(Listed entries begins)

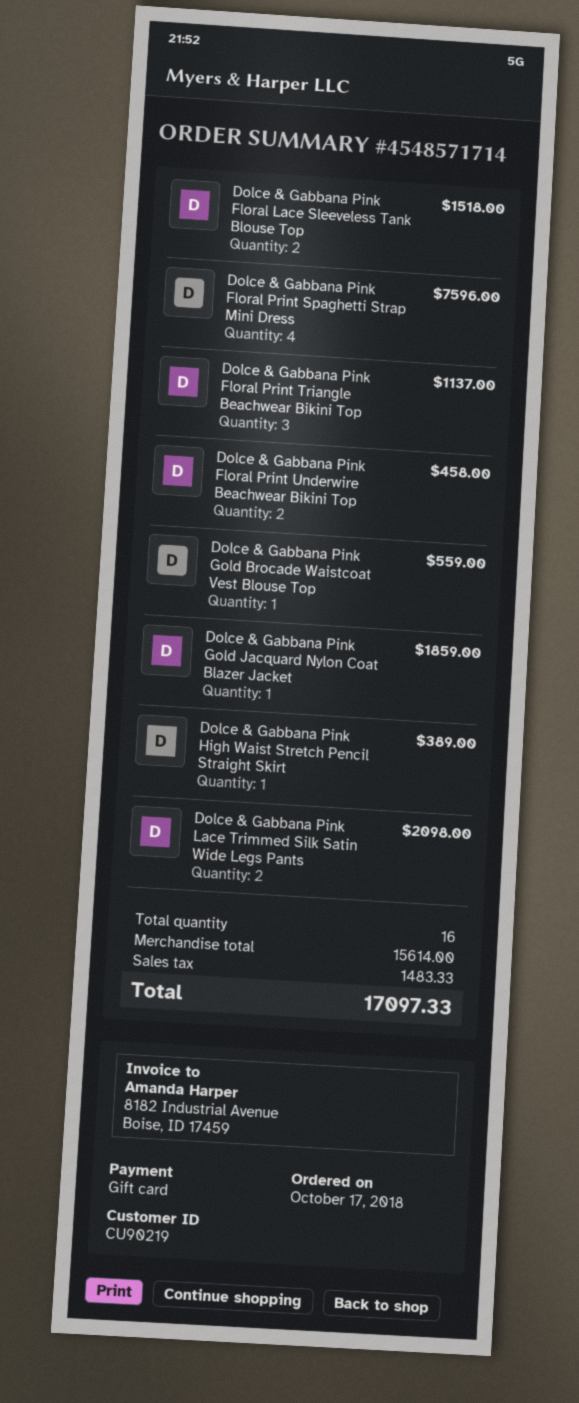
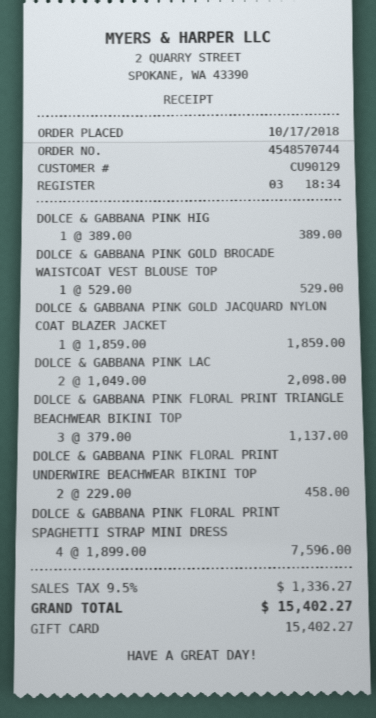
order number: 4548571714 -> 4548570744
customer number: CU90219 -> CU90129
Dolce & Gabbana Pink Floral Lace Sleeveless Tank Blouse Top: 2 for 1518.00 -> none
Dolce & Gabbana Pink Gold Brocade Waistcoat Vest Blouse Top: 1 for 559.00 -> 1 for 529.00
tax: 1483.33 -> 1336.27
total: 17097.33 -> 15402.27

(Listed entries ends)

## Prompt
Pictures stay out; the data above is to be returned exactly.

## Completed task
order number: 4548571714 -> 4548570744
customer number: CU90219 -> CU90129
Dolce & Gabbana Pink Floral Lace Sleeveless Tank Blouse Top: 2 for 1518.00 -> none
Dolce & Gabbana Pink Gold Brocade Waistcoat Vest Blouse Top: 1 for 559.00 -> 1 for 529.00
tax: 1483.33 -> 1336.27
total: 17097.33 -> 15402.27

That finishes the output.